1829. Hist. Gen. Icon. Lepid. Chen. l'Amer. Sept. 1(5): 45-46; pi. 17, figs. 1-3. Type locality New York and Connecticut. Both sexes described and figured.

The type locality makes this name biologically unambiguous, as there is only one member of this species-group in the eastern United States. Pieris protodice is distributed over most of the U.S. generally below 2000 m but reaching 3000 m in New Mexico and Arizona. It is absent from the Pacific Northwest, north of the Central Valley of California, and from the northeastern states north of southwestern and southeastern Pennsylvania except along the immediate coast, north rarely to Massachusetts. It occurs in southern Ontario, at least sporadically. Its northern and upslope borders are extremely unstable; in cold-winter areas it is generally dependent on immigration and although it may breed, it overwinters only exceptionally. It is reported southward to southern Baja California, and on the mainland to Guatemala (Hovanitz, 1962), but is rare or absent in subtropical Florida although it has been collected on Cuba. It is striking that Boisduval recorded this species, along with Colias eunjtheme ("edusa"), so far north so early. We will probably never know whether they occurred naturally or had already been introduced from further south.

Pieris protodice is always associated with sunny, warm, and dry environments. It is a "weedy," "colonizing," or "fugitive" species commonly found in highly disturbed, early-successional habitats, especially on sandy soils—often by roadsides, along railroad rights-of-way, or in urban vacant lots. In the west it often occurs in the dry washes and around corrals. In the northeast it is frequent on beaches. In most of its range its preferred hosts are the annual or winter-annual cruciferous weeds Lepidium virginicum L. and L. densiflorum Schrad. In California at low elevations it breeds extensively on Brassica geniculata (Desf.) Ball where no summer Lepidium spp. grow, and on the southwestern and Great Basin deserts on native Lepidium spp. and Physaria spp. and on Sisymbrium altissimum L. It rarely breeds on Brassica nigra (L.) Koch (a misdetermination by Hovanitz, 1962) but is capable of accepting a great variety of crucifers in captivity.
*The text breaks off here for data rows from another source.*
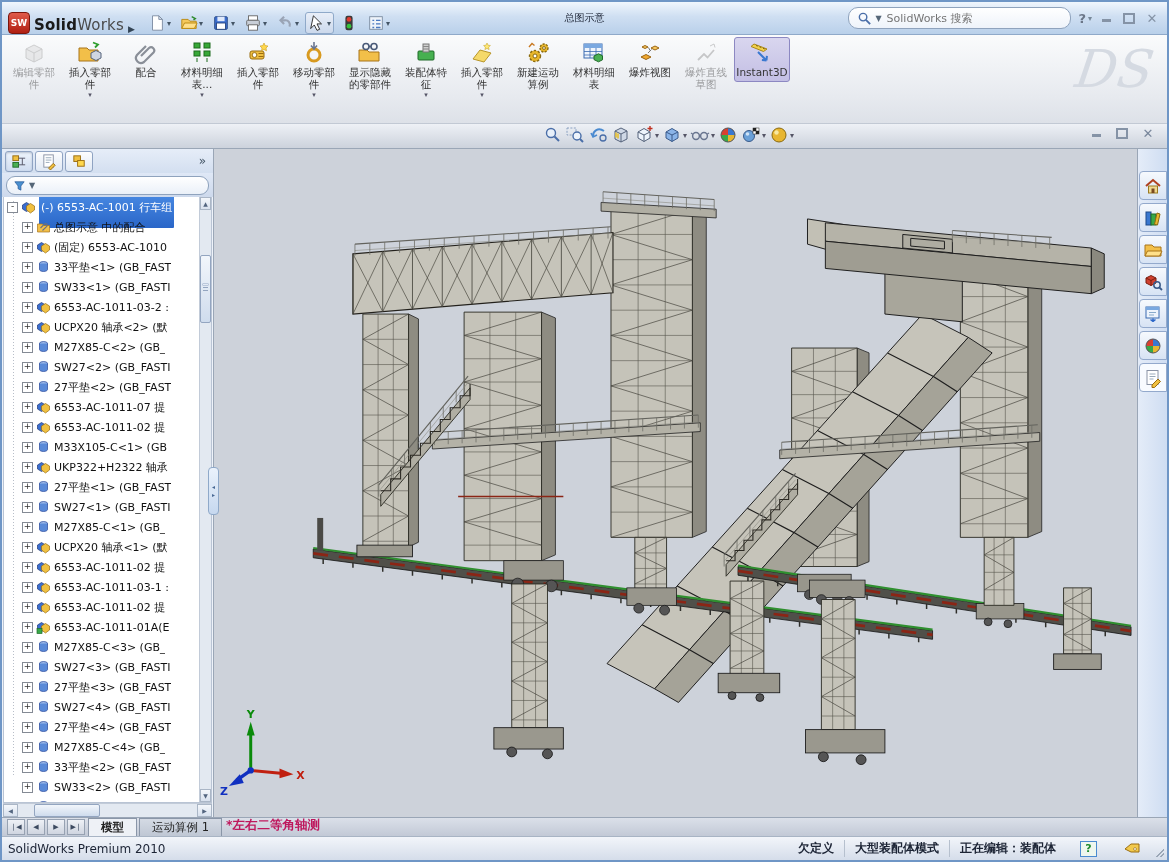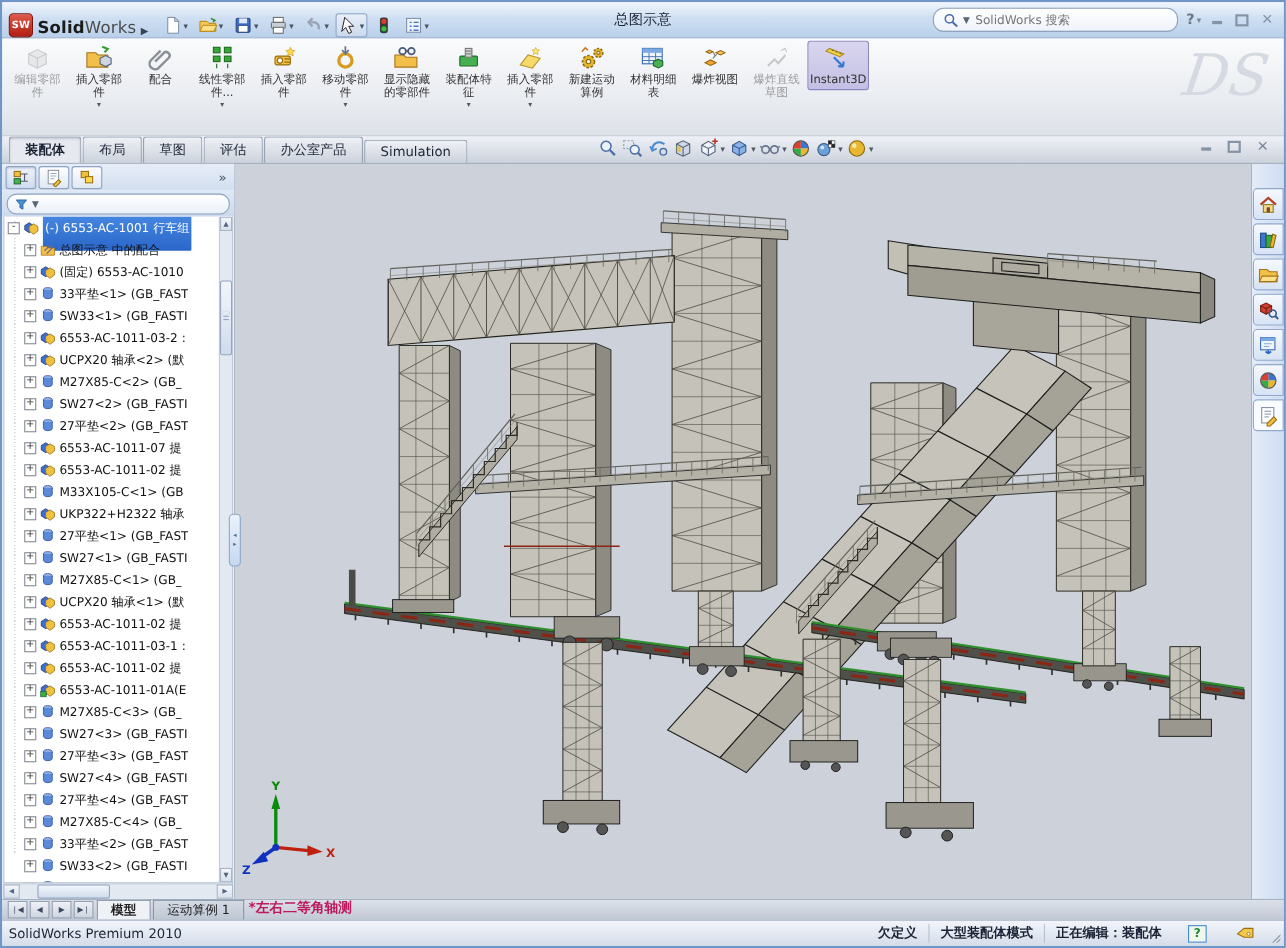"总图示意" .doctitle { font-size: 13px -> 10px }
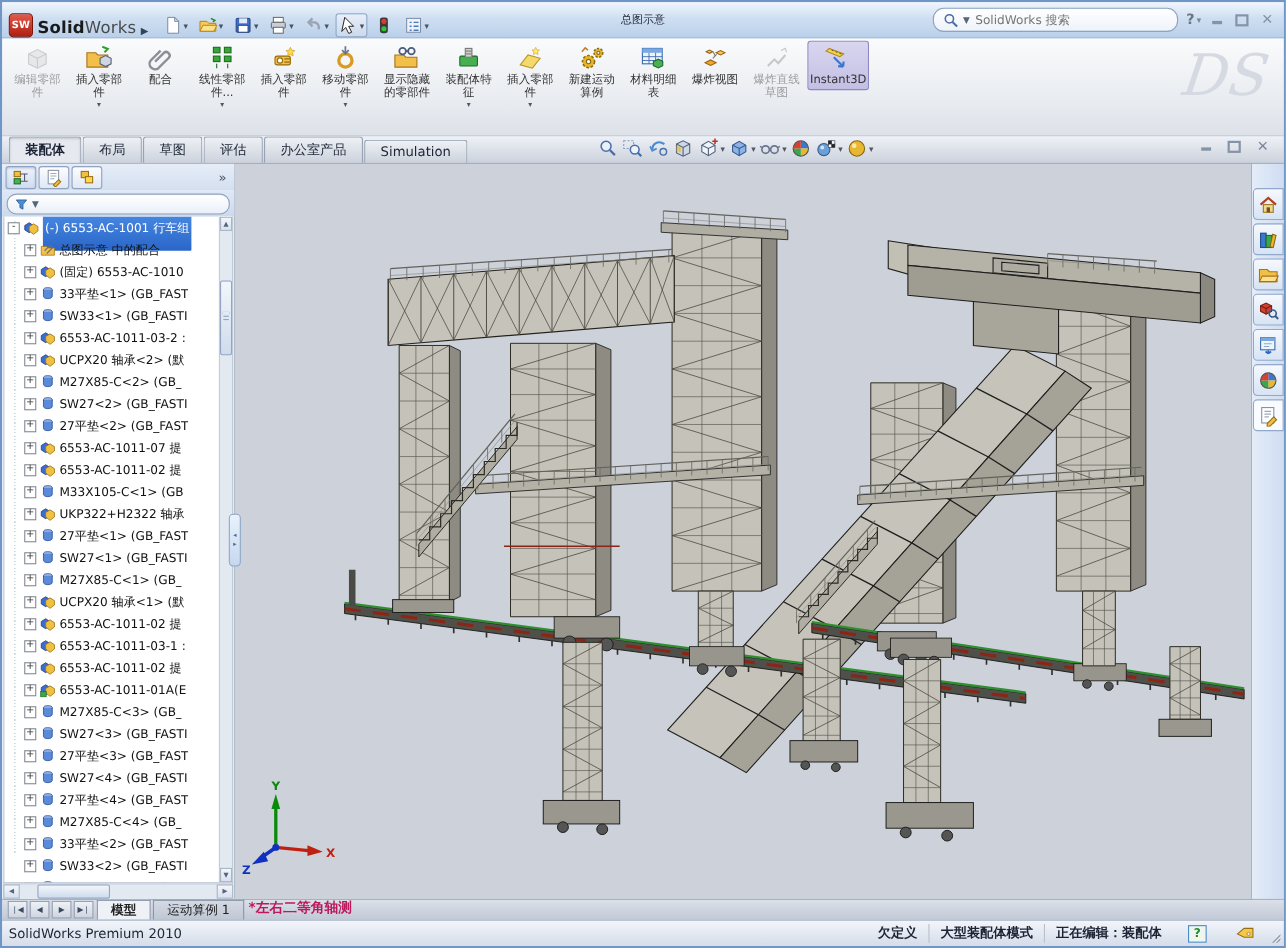"线性零部件..." span.rlbl { text: 线性零部件 -> 材料明细表 }
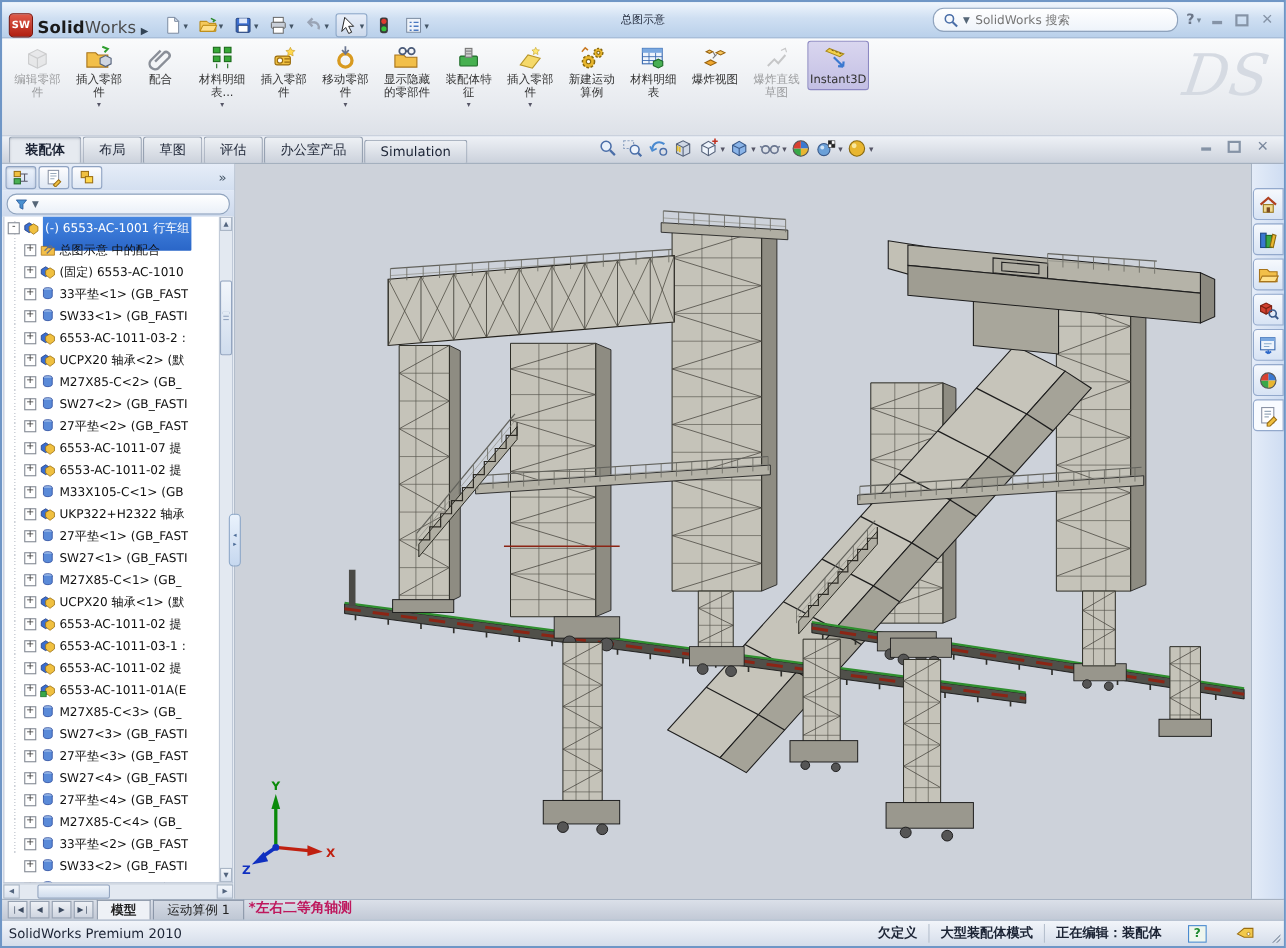"装配体" span { html: <span> <span>装配体</span> <span>布局</span> <span>草图</span> <span>评估</span> <span>办公室产品</span> <span>Simulation</span> </span> -> none }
Pieris protodice is not known to be a permanent resident anywhere where the breeding season is too short for multiple broods. It has four to six broods in central California and about four at New York and Philadelphia. It is always much commoner and more widespread in late summer and autumn than earlier in the season. Winter is spent as a pupa in diapause under photoperiodic control.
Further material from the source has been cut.